Leave every picture out and give back the lines below from the first through the line that holds "[311,159,369,170] resturant, ->", exactly as written.

+-------+

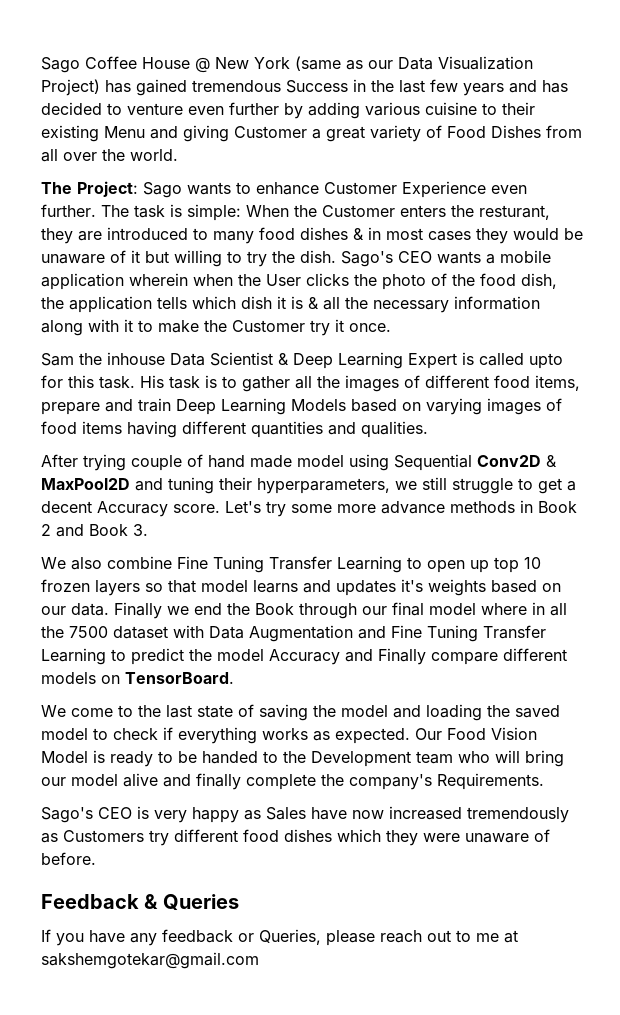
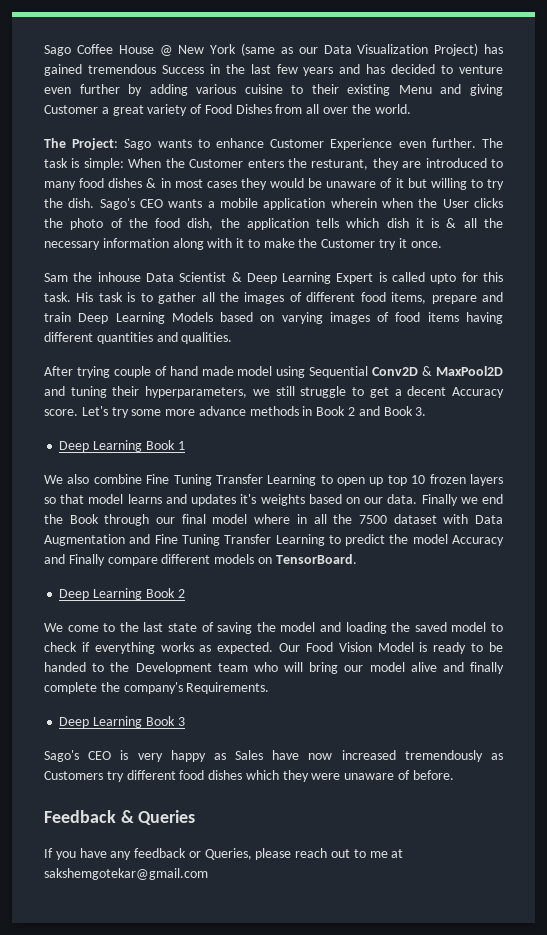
(148, 530) none -> [59,440,185,452] // Deep Learning Book 1
(234, 678) none -> [59,588,185,600] // Deep Learning Book 2
(544, 781) none -> [59,716,185,728] // Deep Learning Book 3

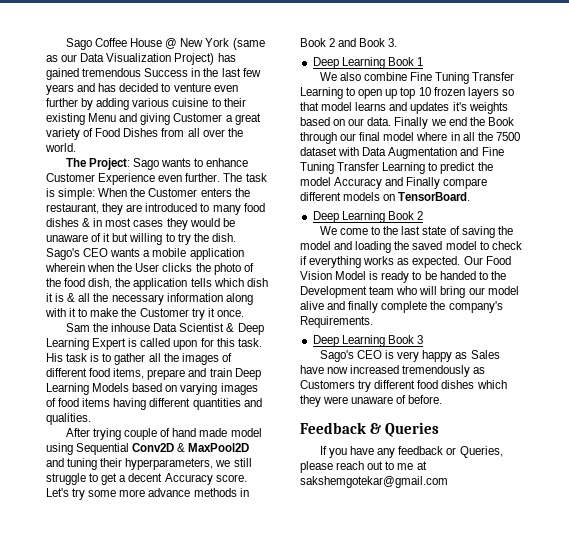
[311,159,369,170] resturant, -> [46,203,99,214] restaurant,
[430,273,457,284] upto -> [173,340,198,350] upon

+-------+

Task output:
(148, 530) none -> [59,440,185,452] // Deep Learning Book 1
(234, 678) none -> [59,588,185,600] // Deep Learning Book 2
(544, 781) none -> [59,716,185,728] // Deep Learning Book 3

[311,159,369,170] resturant, -> [46,203,99,214] restaurant,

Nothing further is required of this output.